Thank you for reporting this issue. We've conducted extensive testing of the p-value distribution in LinDA, and I'd like to share our findings:

1. Test Results We created a comprehensive test with simulated null data (no true associations) and found that the p-value distribution can be improved by:

• Increasing sample size (200+ samples showed better results)
• Having a sufficient number of features (100+ features)

Our test metrics showed:

• KS test p-values > 0.03 (indicating no significant deviation from uniform)
• Density ratios around 2-3 (showing reasonable uniformity)
• Coefficient of variation < 0.35 (indicating good spread)

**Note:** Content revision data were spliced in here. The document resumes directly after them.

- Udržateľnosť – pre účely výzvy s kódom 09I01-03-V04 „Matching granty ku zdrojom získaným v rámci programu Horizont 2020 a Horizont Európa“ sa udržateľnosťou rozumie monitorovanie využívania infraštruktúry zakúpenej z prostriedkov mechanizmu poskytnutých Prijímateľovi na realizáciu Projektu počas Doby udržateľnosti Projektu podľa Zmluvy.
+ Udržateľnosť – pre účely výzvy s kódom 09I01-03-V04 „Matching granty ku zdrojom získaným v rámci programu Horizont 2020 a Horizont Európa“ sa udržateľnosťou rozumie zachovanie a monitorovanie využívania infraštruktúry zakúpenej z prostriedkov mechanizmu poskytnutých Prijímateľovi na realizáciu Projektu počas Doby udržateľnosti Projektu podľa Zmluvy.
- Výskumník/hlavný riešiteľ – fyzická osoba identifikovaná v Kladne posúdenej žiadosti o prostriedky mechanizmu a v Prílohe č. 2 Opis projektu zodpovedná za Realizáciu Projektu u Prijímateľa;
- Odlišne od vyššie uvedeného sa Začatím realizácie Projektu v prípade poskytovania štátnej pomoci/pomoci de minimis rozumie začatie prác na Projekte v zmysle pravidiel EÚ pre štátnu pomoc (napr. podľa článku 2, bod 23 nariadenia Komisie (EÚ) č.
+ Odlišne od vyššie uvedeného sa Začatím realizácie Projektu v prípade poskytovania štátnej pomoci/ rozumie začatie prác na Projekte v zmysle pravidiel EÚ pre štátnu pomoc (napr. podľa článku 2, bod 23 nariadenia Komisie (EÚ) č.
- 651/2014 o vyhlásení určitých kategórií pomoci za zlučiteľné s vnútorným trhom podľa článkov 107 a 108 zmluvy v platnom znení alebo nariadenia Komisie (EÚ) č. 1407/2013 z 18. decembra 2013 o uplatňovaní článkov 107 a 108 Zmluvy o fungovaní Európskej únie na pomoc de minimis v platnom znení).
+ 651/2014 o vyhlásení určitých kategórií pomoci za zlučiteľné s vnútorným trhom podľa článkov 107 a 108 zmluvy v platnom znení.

2. Recommendations for Your Analysis Based on your formula:

~ Age * `Tissue Type` + Smoking * `Tissue Type` + Gender * `Tissue Type` + `Primary Site` + (1|Patient)

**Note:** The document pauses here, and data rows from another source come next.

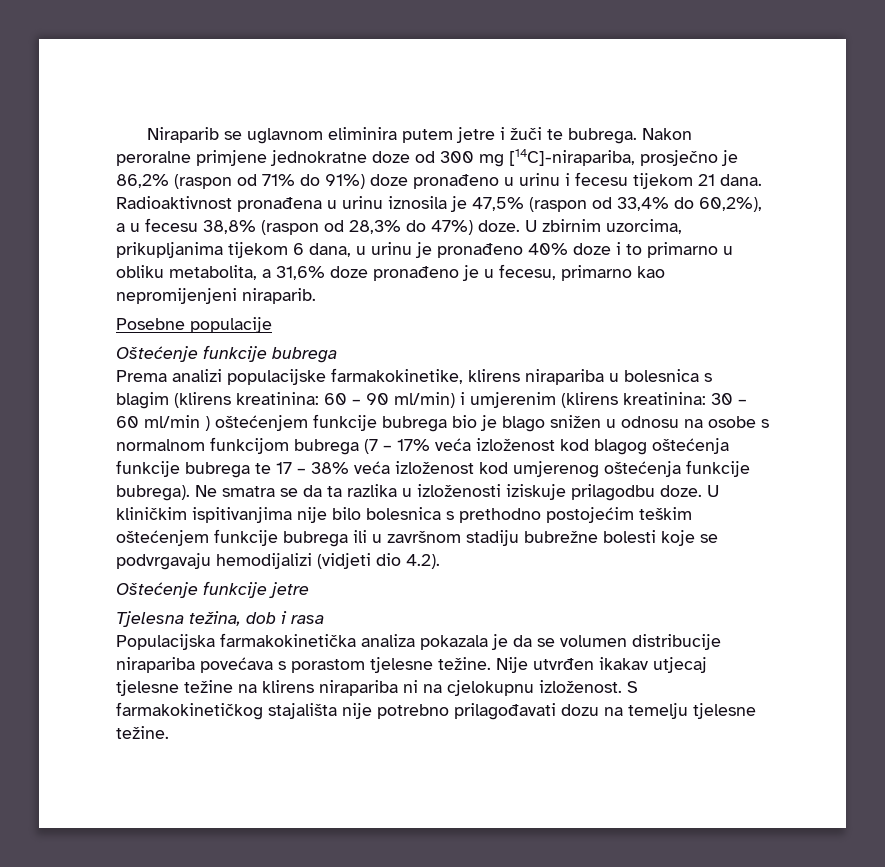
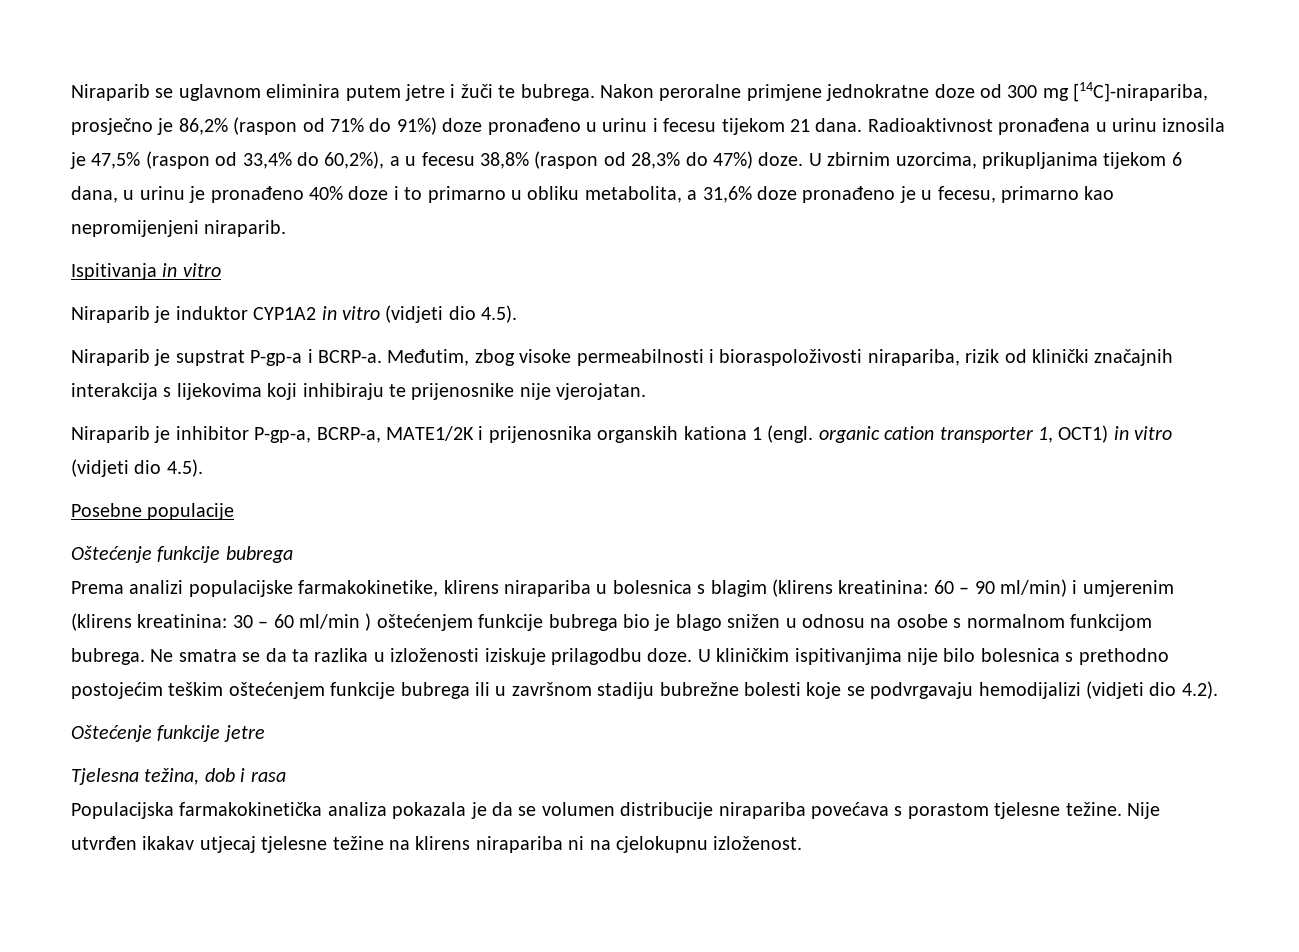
+ Ispitivanja in vitro
+ Niraparib je induktor CYP1A2 in vitro (vidjeti dio 4.5).
+ Niraparib je supstrat P-gp-a i BCRP-a. Međutim, zbog visoke permeabilnosti i bioraspoloživosti nirapariba, rizik od klinički značajnih interakcija s lijekovima koji inhibiraju te prijenosnike nije vjerojatan.
+ Niraparib je inhibitor P-gp-a, BCRP-a, MATE1/2K i prijenosnika organskih kationa 1 (engl. organic cation transporter 1, OCT1) in vitro (vidjeti dio 4.5).
- Prema analizi populacijske farmakokinetike, klirens nirapariba u bolesnica s blagim (klirens kreatinina: 60 – 90 ml/min) i umjerenim (klirens kreatinina: 30 – 60 ml/min ) oštećenjem funkcije bubrega bio je blago snižen u odnosu na osobe s normalnom funkcijom bubrega (7 – 17% veća izloženost kod blagog oštećenja funkcije bubrega te 17 – 38% veća izloženost kod umjerenog oštećenja funkcije bubrega).
+ Prema analizi populacijske farmakokinetike, klirens nirapariba u bolesnica s blagim (klirens kreatinina: 60 – 90 ml/min) i umjerenim (klirens kreatinina: 30 – 60 ml/min ) oštećenjem funkcije bubrega bio je blago snižen u odnosu na osobe s normalnom funkcijom bubrega.
- S farmakokinetičkog stajališta nije potrebno prilagođavati dozu na temelju tjelesne težine.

To improve the p-value distribution, consider:

a) Sample Size: Ensure you have sufficient samples relative to the number of parameters in your model

• Your model has multiple interaction terms, which increases the number of parameters
• Aim for at least 200 samples if possible

b) Model Complexity:

• Consider if all interaction terms are necessary
• You might want to try a simpler model first and add complexity gradually

c) Data Quality:

• Check for balanced groups in categorical variables
• Consider the distribution of continuous variables (Age)
• Examine potential outliers

3. Diagnostic Steps You can try:

# Check sample sizes in each group
table(clinicalTablePairs$`Tissue Type`)
table(clinicalTablePairs$Smoking)
table(clinicalTablePairs$Gender)

# Look at Age distribution
hist(clinicalTablePairs$Age)

# Consider a simpler model first
simpleModel <- linda(bacteriaMatrix, clinicalTablePairs, 
                    "~ Age + `Tissue Type` + Smoking + Gender + (1|Patient)", 
                    "proportion", is.winsor = FALSE)

Could you share:

1. How many samples do you have in total?
2. How are they distributed across your categorical variables?
3. What's the distribution of your Age variable?

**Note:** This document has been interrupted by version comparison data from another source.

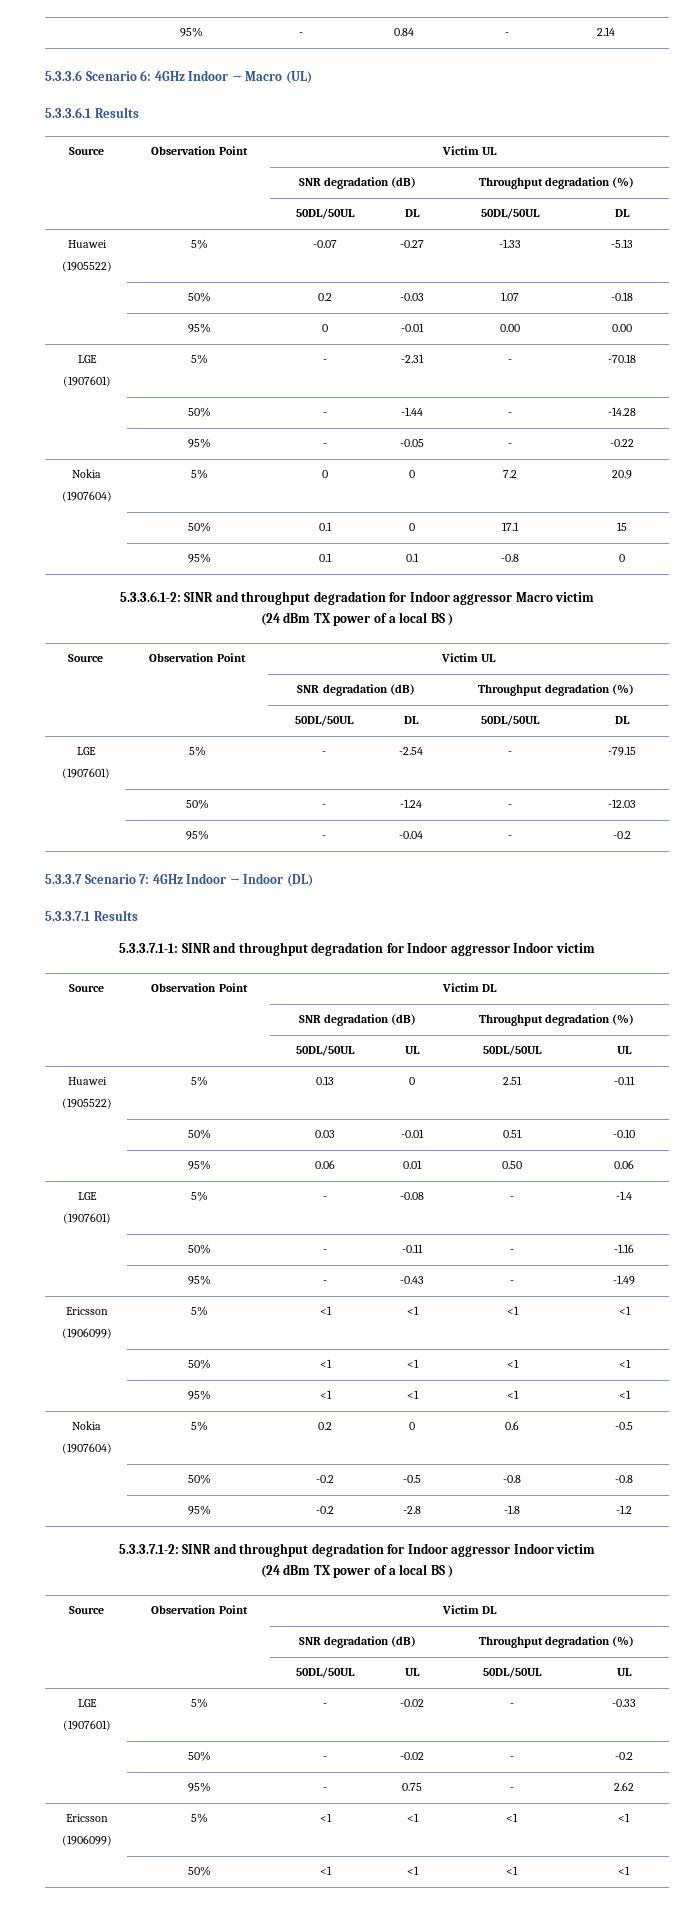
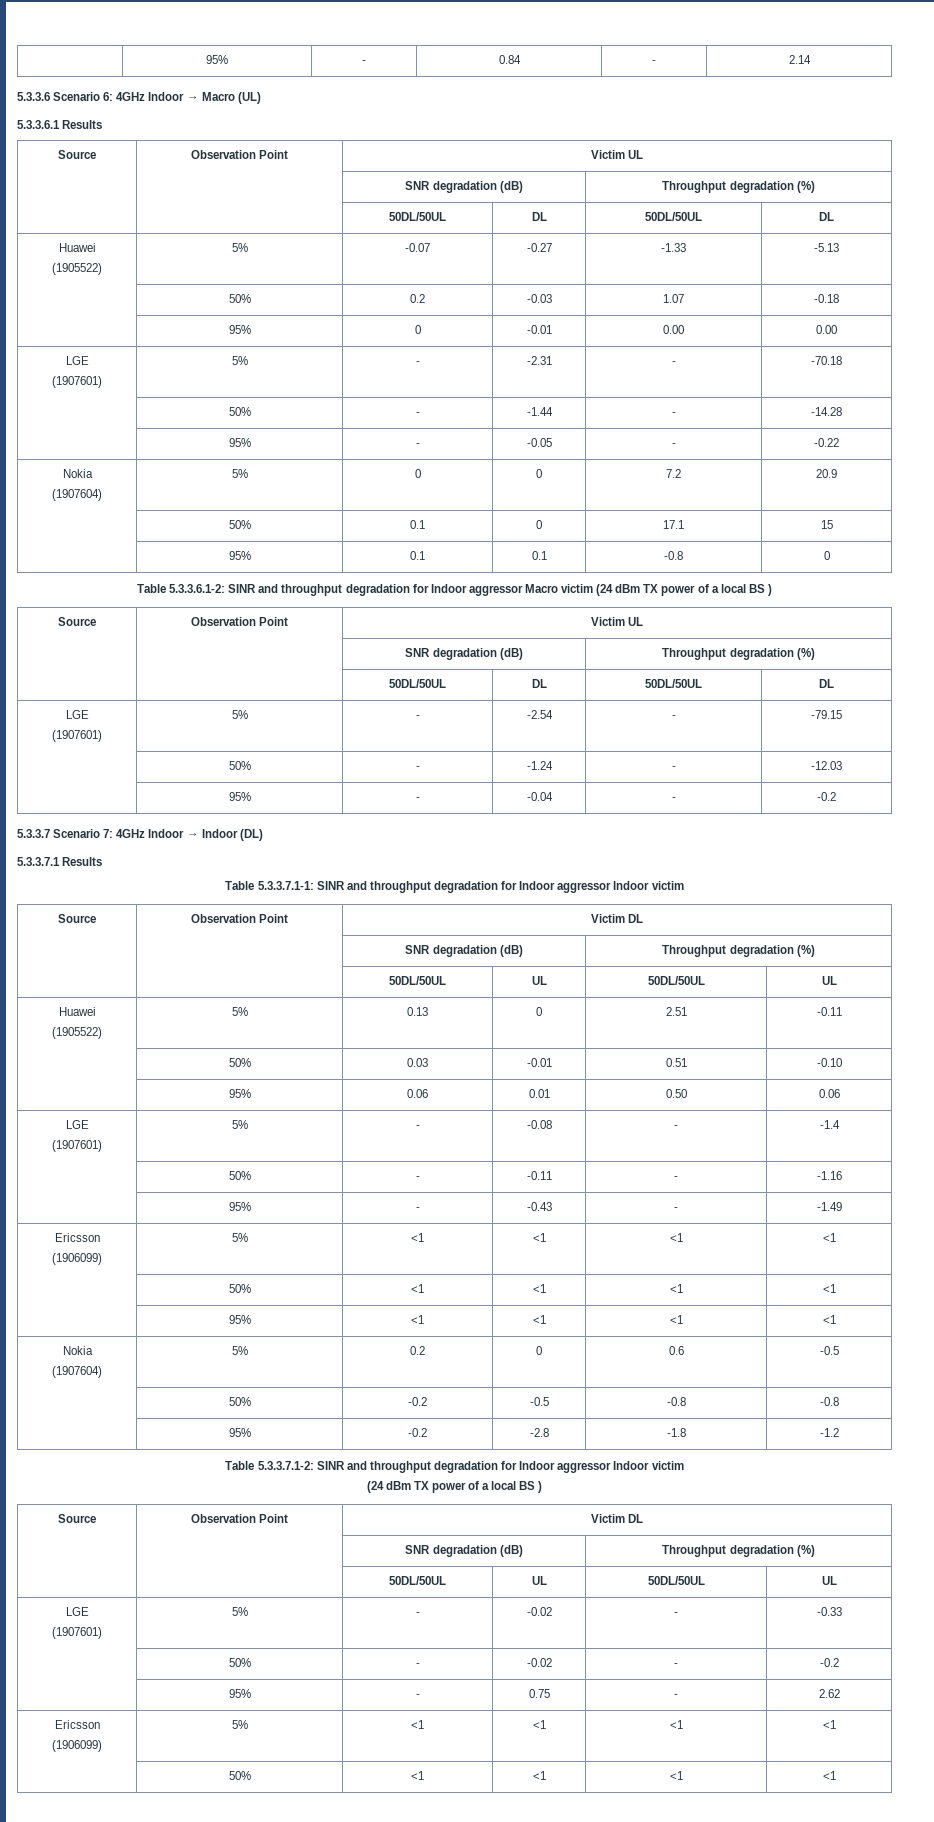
- 5.3.3.6.1-2: SINR and throughput degradation for Indoor aggressor Macro victim
- (24 dBm TX power of a local BS )
+ Table 5.3.3.6.1-2: SINR and throughput degradation for Indoor aggressor Macro victim (24 dBm TX power of a local BS )
- 5.3.3.7.1-1: SINR and throughput degradation for Indoor aggressor Indoor victim
+ Table 5.3.3.7.1-1: SINR and throughput degradation for Indoor aggressor Indoor victim
- 5.3.3.7.1-2: SINR and throughput degradation for Indoor aggressor Indoor victim
+ Table 5.3.3.7.1-2: SINR and throughput degradation for Indoor aggressor Indoor victim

This information would help us provide more specific recommendations for your case.

Best regards, Caffery

[DarioS]

Thank you for evaluating it so thoroughly. Data set is 105 samples and 54 species. Age is categorical, not continuous.

> table(clinicalTablePairs$Age)
Young   Old 
   64    41
> table(clinicalTablePairs$`Tissue Type`)
Normal Cancer 
    51     54
> table(clinicalTablePairs$Smoking)
 No Yes 
 74  31
 > table(clinicalTablePairs$Gender)
Female   Male 
    38     67
> table(Tissue = clinicalTablePairs$`Tissue Type`, Smoking = clinicalTablePairs$Smoking)
        Smoking
Tissue   No Yes
  Normal 36  15
  Cancer 38  16
> table(Tissue = clinicalTablePairs$`Tissue Type`, Gender = clinicalTablePairs$Gender)
        Gender
Tissue   Female Male
  Normal     19   32
  Cancer     19   35      

Fitting the simpler model with only main effects, I also see a strange histogram.

[cafferychen777]

Hi @DarioS,

Thank you for your patience. I've conducted extensive testing to investigate the p-value distribution issue you reported.

Test Results

I've created a comprehensive diagnostic script that simulates NULL data (no true differences) with parameters matching your study (n=105 samples, m=54 features). Here are the key findings:

Test 1: Your Data Configuration (n=105, m=54, paired design)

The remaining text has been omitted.